Desafios para reduzir os casos de assédio sexual
Enviada em 07/03/2019
O medo e as mulheres
As mulheres sempre foram invisibilizadas na história da humanidade. Na década de 50 e 60, a mulher esteve presente na esfera do lar, fazendo crer quase que, biologicamente, seu único papel era cozinhar e lavar, enquanto, seus maridos saiam para trabalhar e ganhar o sustento da casa. Esse esteriótipo contribuiu para a construção de que as mulheres são criadas para agradar aos homens, não importando sua vontade própria. Diversos casos de assédios surgem do pensamento masculino de achar que os corpos femininos estão sempre disponivéis para o seu prazer. Diante dessa realidade, pode-se afirmar que as mulheres não são livres, pois vivem diariamente o medo de terem seus corpos violados.

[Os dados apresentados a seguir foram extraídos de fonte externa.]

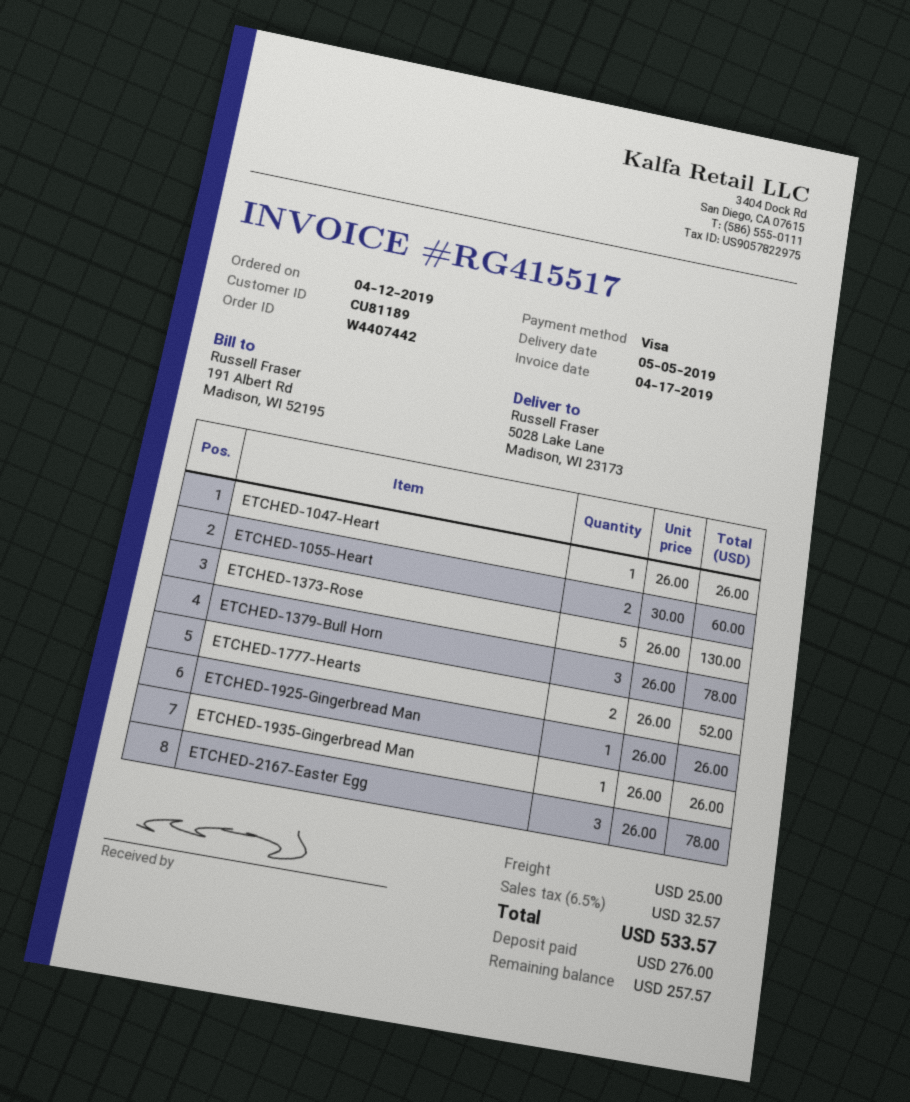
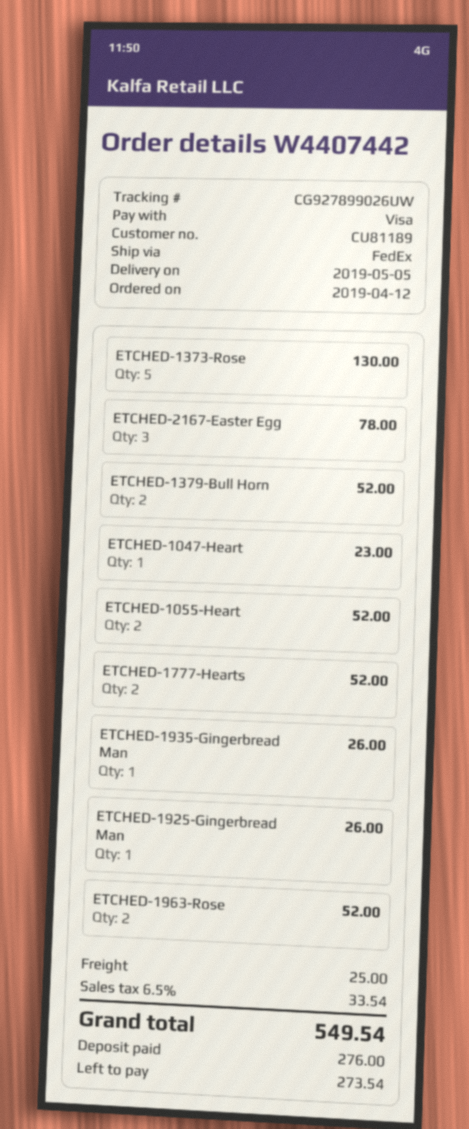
ETCHED-1047-Heart: 1 for 26.00 -> 1 for 23.00
ETCHED-1055-Heart: 2 for 60.00 -> 2 for 52.00
ETCHED-1379-Bull Horn: 3 for 78.00 -> 2 for 52.00
ETCHED-1963-Rose: none -> 2 for 52.00
tax: 6.5% = 32.57 -> 6.5% = 33.54
total: 533.57 -> 549.54
balance: 257.57 -> 273.54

De acordo com a cantora de jazz Nina Simone, liberdade é não ter medo, podemos então afirmar que as mulheres não possuem liberdade, pois vivem a todo instante, não importa o local, o medo de sofrer um abuso. Casos de assédios sexuais em empresas, escolas, faculdades, na indústria cinematográfica, nos próprios lares são cada vez mais recorrentes. Uma mulher usando uma roupa curta na rua, se relacionando com muitos homens, bebendo em um bar sozinha, andando de táxi sozinha, andando em uma rua escura, está “pedindo” pra ser estuprada, transferindo para a vítima a culpa. Essa é a cultura do estupro que ainda está presente intensamente na sociedade.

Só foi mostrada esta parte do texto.